Esta suerte de diario pertenece a un investigador civil –al menos así suele autodenominarse– contratado por la policía federal. Llegó a mis manos en el transcurso de una encuesta de Naciones Unidas sobre la intromisión de organismos estatales en las vidas privadas de los ciudadanos, pero fue recién con el hallazgo de este diario que pudimos comprobar hasta dónde eran capaces de llegar los detectives argentinos en tren de meter las narices donde no deben. Literalmente, a Japón.
Para obtenerlo, fue necesaria una orden directa del entonces secretario general de Naciones Unidas, el honorable Dr. Kofi Atta Annan, pero aun así resultó arduo vencer la resistencia del comisario mayor, actualmente retirado, Esteban Sagasti, que se evidenciaba en infantiles trampitas, dilaciones absurdas, llamadas telefónicas a las cuatro de la mañana, mensajes amenazantes en mi correo electrónico y la extemporánea visita de un médico de aspecto atormentado que me expidió –“a pedido de un amigo”– un certificado de enfermedad por tres días para ser presentado ante la Asamblea General, que en ningún momento yo había solicitado.

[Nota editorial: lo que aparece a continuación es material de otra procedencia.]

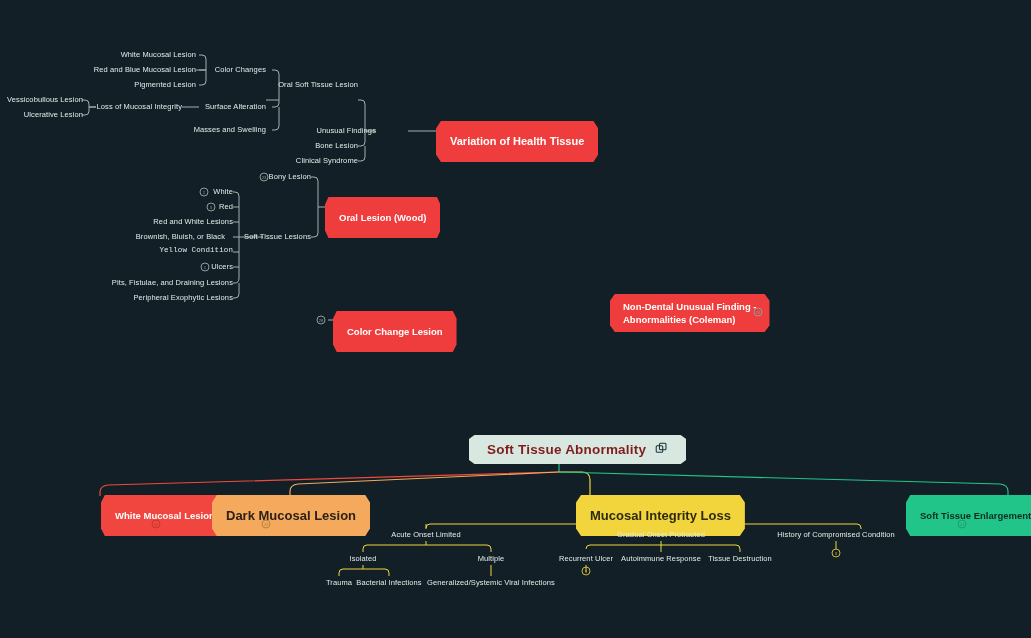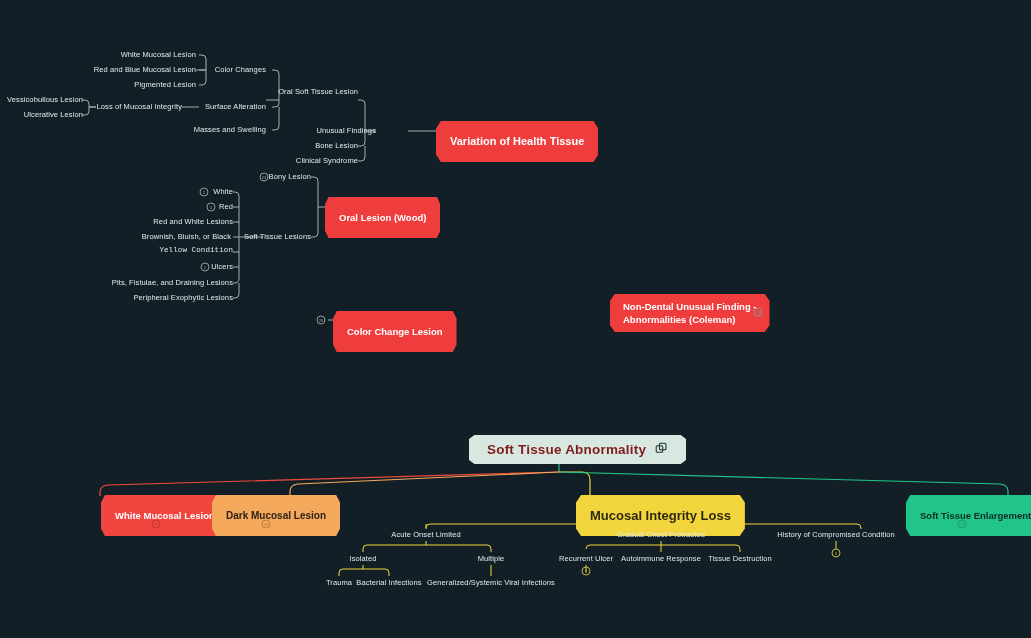"Oral Soft Tissue Lesion" div.tnode { top: 92px -> 85px }
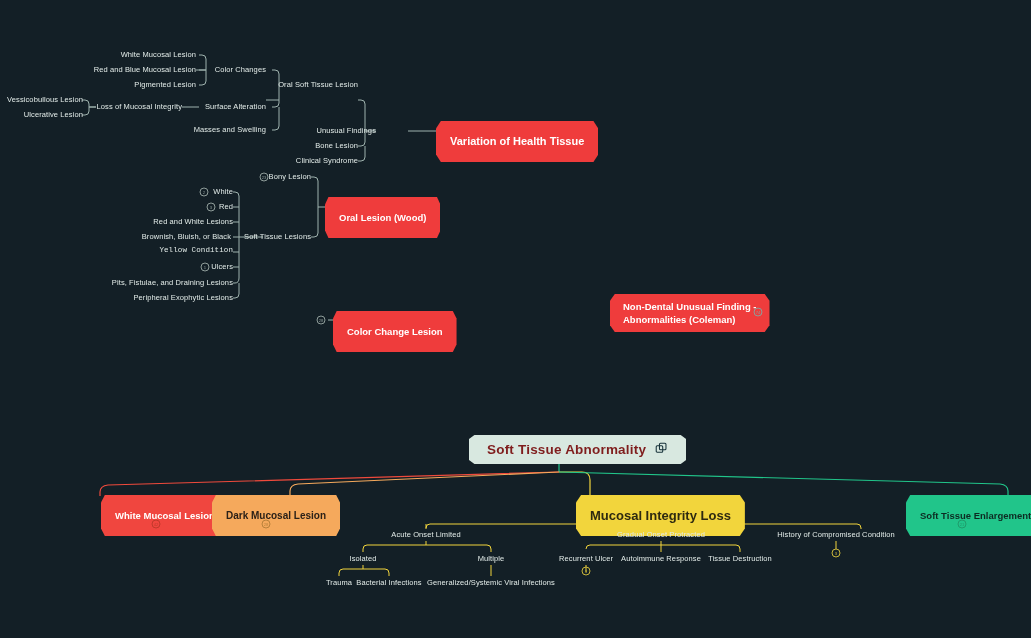"Brownish, Bluish, or Black" div.tnode { left: 231px -> 225px }
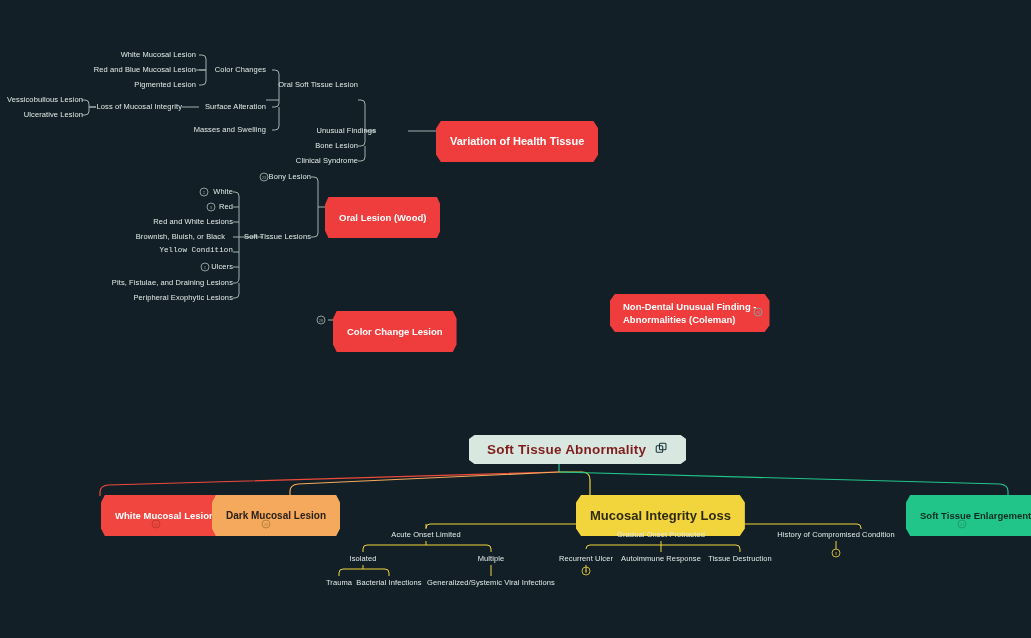"Dark Mucosal Lesion" span { font-size: 10px -> 13px }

El comisario Sagasti era, sin duda, un hombre muy raro, al que si costaba imaginar policía, era ciertamente extravagante concebirlo dirigiendo esa severa institución. De todos modos, no corresponde hablar de él, ni de ninguna otra persona que pudiera llegar a entablarnos una demanda.
Por ese y otros motivos –que al fin de cuentas también uno tiene que comer– dudé mucho antes de revelar el contenido del misterioso cuaderno Laprida tapa dura, forrado con papel araña azul, que tan celosamente Sagasti guardaba en la caja fuerte de su despacho. Si ahora lo doy a conocer es en la creencia de que ha transcurrido ya bastante tiempo desde que tuvieran lugar los incidentes que aquí se narran y seguro de que su conocimiento será de gran utilidad pública.
Lo que aquí se reproduce es una transcripción casi textual del contenido del cuaderno, habiéndome limitado a expurgar insultos y palabrotas fuera de lugar, contexto y sin destinatarios precisos, que surgen inopinadamente en medio de una oración con la que, por otra parte, no se relacionan en lo más mínimo.
Tampoco “actualicé” términos informáticos ni procedimientos de navegación, que hoy seguramente sonarán obsoletos. Ocurre que el cuaderno fue escrito en épocas previas a la banda ancha, y en tren de verosimilitud, en todo cuanto no agravie gratuitamente a alguna persona, corresponde conservar la redacción original. En todo caso, será de utilidad para que se compruebe que existía vida en el planeta Tierra antes de la invención de la banda ancha.
No he eliminado ni alterado ningún nombre propio; mucho menos el del autor, a quien no he podido identificar y en consecuencia permanece en un anonimato que no correspondería llamar absoluto, pues desde un primer momento nos ha revelado tanto su apodo familiar como su alias más usado.
Tampoco ha sido posible identificar al misterioso Dr. Mínimo al que fue dedicado el diario. Aunque cabe sospechar que se trate de un especialista en enfermedades mentales o acaso en alteraciones endocrinológicas, sólo podemos estar seguros de que no se refiere, definitivamente, al malogrado filósofo, psiquiatra y pensador Samuel Libermann, quien, como es de público conocimiento ha sido recluido por orden judicial en una casa de salud especializada en adicciones.